WORK ITEM => Keep each line of the material that includes "dark", and leave out the rest.

DATA TO USE =>

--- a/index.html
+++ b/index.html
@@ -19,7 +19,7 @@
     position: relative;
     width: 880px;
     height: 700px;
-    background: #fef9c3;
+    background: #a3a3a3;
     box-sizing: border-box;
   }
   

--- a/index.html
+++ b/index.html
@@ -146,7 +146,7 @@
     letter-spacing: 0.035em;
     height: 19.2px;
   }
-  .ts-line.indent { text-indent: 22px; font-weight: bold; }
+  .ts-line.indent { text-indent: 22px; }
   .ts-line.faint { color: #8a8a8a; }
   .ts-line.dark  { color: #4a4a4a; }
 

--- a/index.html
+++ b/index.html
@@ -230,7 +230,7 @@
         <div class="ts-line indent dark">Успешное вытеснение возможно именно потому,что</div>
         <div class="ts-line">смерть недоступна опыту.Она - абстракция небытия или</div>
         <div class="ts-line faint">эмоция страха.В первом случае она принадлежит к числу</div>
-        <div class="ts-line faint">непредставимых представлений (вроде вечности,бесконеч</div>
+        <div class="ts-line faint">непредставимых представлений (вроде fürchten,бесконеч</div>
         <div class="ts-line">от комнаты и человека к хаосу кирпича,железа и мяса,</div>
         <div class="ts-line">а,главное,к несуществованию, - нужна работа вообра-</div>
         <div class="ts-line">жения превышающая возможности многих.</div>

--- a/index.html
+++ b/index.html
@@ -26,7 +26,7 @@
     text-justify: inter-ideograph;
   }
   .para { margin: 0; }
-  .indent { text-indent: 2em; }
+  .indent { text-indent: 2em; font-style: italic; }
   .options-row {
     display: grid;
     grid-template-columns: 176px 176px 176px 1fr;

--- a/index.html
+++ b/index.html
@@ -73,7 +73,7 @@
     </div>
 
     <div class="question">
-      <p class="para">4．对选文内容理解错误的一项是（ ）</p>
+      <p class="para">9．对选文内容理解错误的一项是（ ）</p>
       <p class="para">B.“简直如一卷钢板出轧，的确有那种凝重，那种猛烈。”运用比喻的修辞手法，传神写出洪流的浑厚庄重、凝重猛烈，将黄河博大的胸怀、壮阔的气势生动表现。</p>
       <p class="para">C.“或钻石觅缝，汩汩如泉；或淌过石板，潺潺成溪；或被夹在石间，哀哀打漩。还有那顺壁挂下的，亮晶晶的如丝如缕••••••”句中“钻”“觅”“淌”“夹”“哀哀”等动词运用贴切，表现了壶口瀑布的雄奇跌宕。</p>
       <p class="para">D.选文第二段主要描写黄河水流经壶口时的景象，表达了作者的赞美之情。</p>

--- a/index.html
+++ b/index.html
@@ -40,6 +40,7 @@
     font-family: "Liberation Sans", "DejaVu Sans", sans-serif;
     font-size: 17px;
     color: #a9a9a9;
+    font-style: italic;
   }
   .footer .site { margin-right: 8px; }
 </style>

THE ANSWER =>
   .ts-line.dark  { color: #4a4a4a; }
         <div class="ts-line indent dark">Успешное вытеснение возможно именно потому,что</div>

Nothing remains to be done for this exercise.